Multimedia Copy Detection Terminology
The task of multimedia copy detection is to automatically determine whether a given multimedia object A (image, audio or video) is similar to another object B that is part of a large collection of multimedia objects. In the literature, object A is often called a copy or duplicate of an original content (i.e. object B). A major difficulty of the copy detection problem is that the copied segment is not an exact reproduction of the original content, but rather a transformed copy. This is why the term near-duplicate is also used to refer to the copied segment.
Another term commonly used to describe the task of detecting a multimedia copy is Content-Based Copy Detection (CBCD). This term is used to describe a specific copy detection approach that uses the content itself of the multimedia document to detect a copy, in contrast to the watermarking approach that inserts a watermark into the original digital document to allow its subsequent detection.
The CBCD approach is also widely known as multimedia fingerprinting since specific features called fingerprints are extracted from the multimedia content and used thereafter to establish the similarity of two digital documents. Although CBCD and multimedia fingerprinting are the most common terms used to refer to this approach, the research literature includes other names such as robust hashing, perceptual hashing, robust matching, and passive watermarking.
Structure of a Multimedia Fingerprinting System
A common design of a multimedia fingerprinting system includes two principal components: a method to extract fingerprints from an audio/video signal that describes specific properties of the signal; a method to search fingerprints of an unknown audio/video in a large dataset of fingerprints.
During the first stage, the system extracts fingerprints from each audio/video reference file and stores them into a reference fingerprints database. In the second stage, the system extracts fingerprints from the audio/video query using the same extraction algorithm used to extract reference fingerprints, and scans the reference fingerprints database to find potentially similar fingerprints.

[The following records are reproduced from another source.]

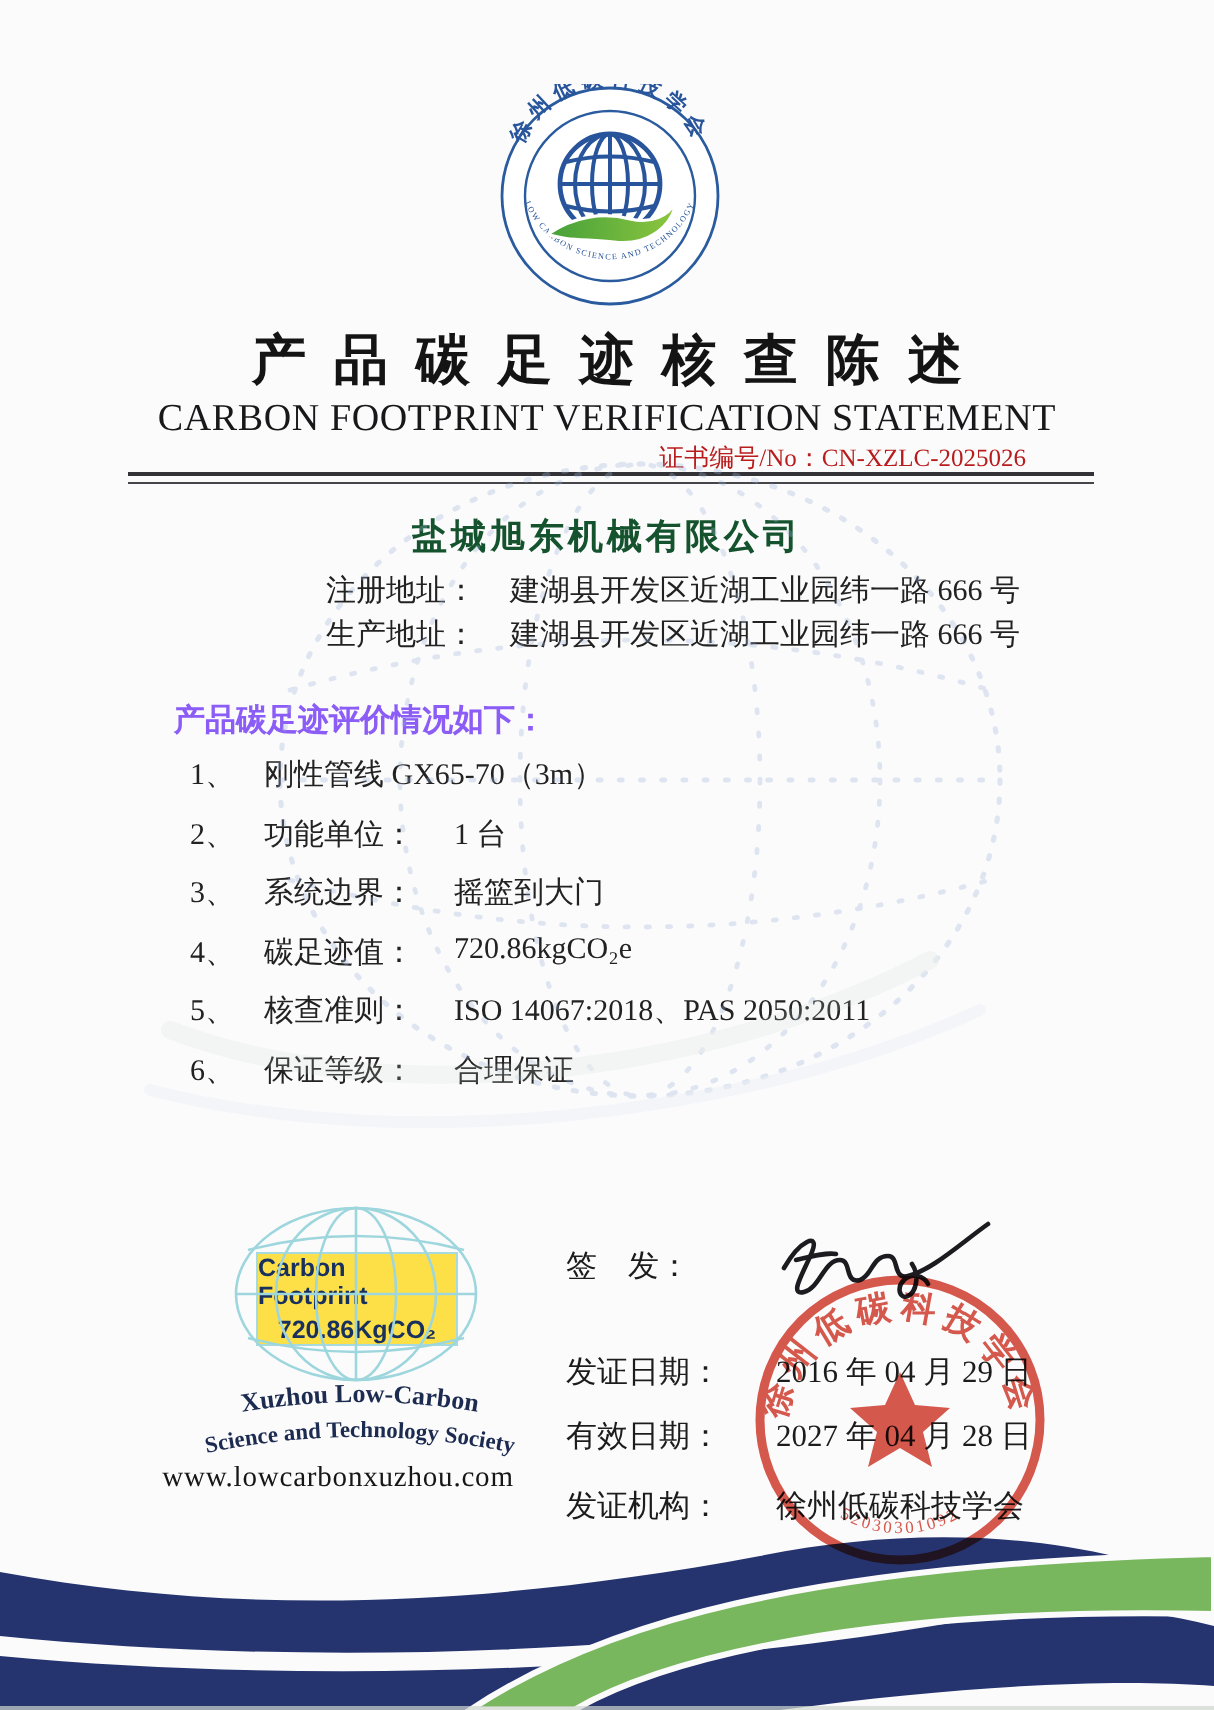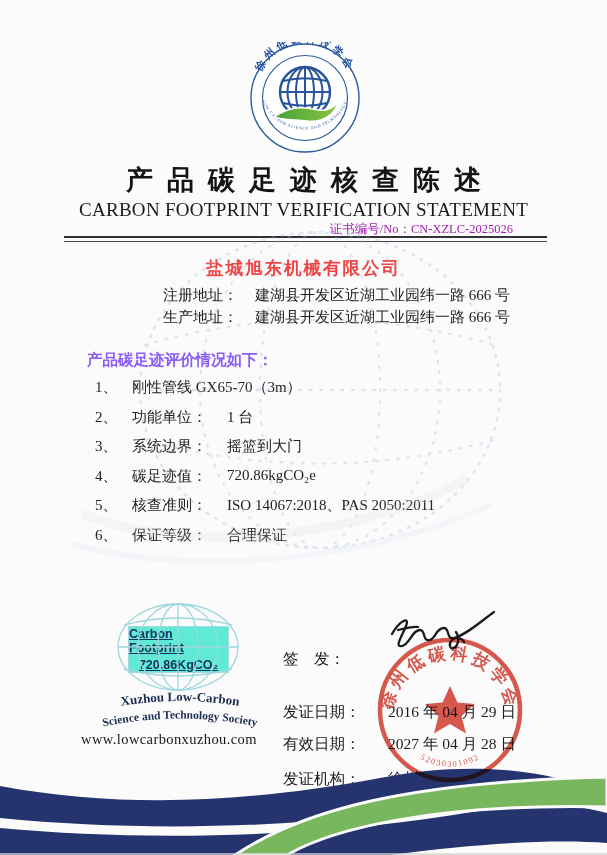"证书编号/No：CN-XZLC-2025026" .cert-no { color: #a21caf -> #b91c1c }
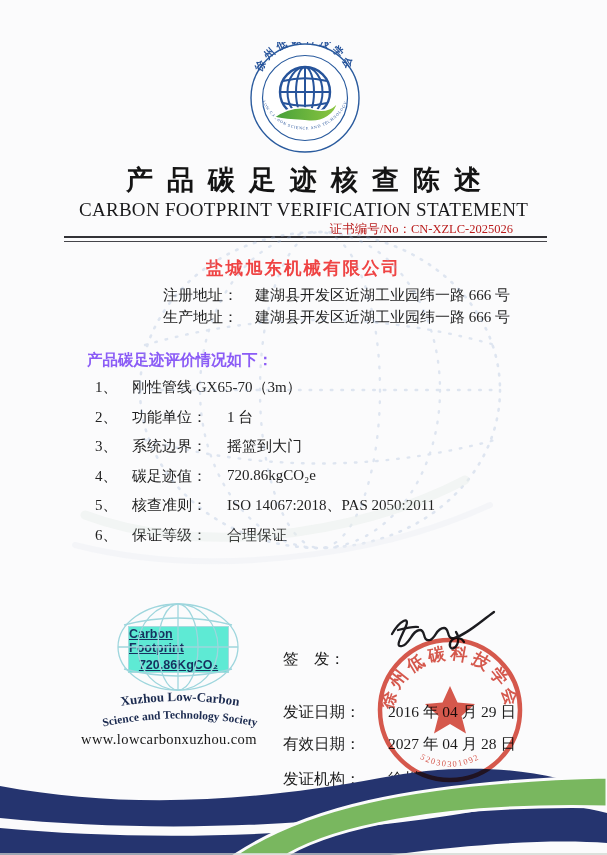"盐城旭东机械有限公司" .company-name { color: #ef4444 -> #14532d }
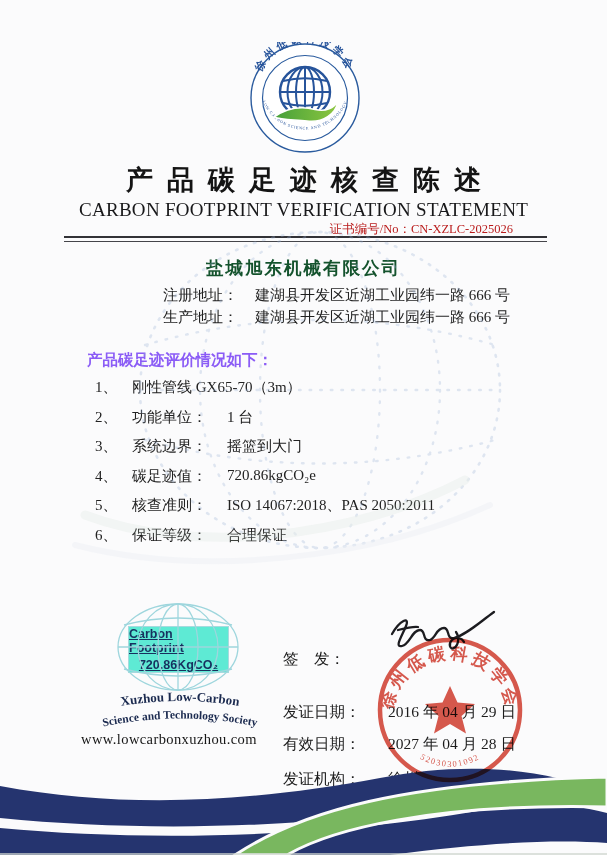"Carbon Footprint" .badge-box { background: #5eead4 -> #fde047; text-decoration: underline -> none }
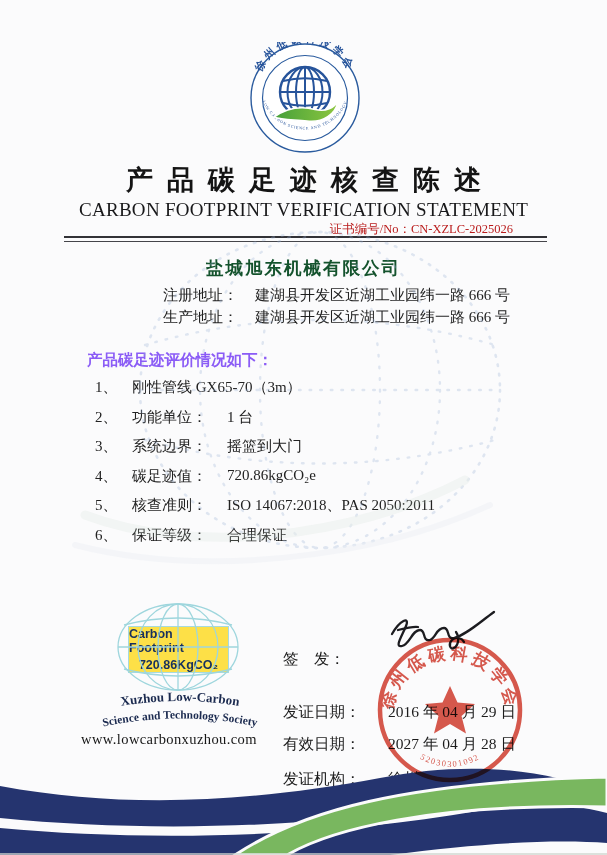"签 发：" .iss-row { margin-top: 26px -> none }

Unlike the first stage that could be processed a posteriori (off-line), the second stage is performed on-line affecting subsequently the system efficiency.It is worth noting that the architecture described above is just an overall structure of a multimedia fingerprinting system. A more realistic architecture includes additional components depending on the kind of the multimedia objects to be detected (audio or video), the nature and complexity of the transformations applied to the query, the feature extraction approach, the fingerprint matching algorithm, etc.
Properties of a Multimedia Fingerprint
A multimedia fingerprint is a unique identifier representing a “signature” extracted from the content of an audio/video signal. In general, it represents the basic element of a multimedia fingerprinting system, on which the rest of the system is built.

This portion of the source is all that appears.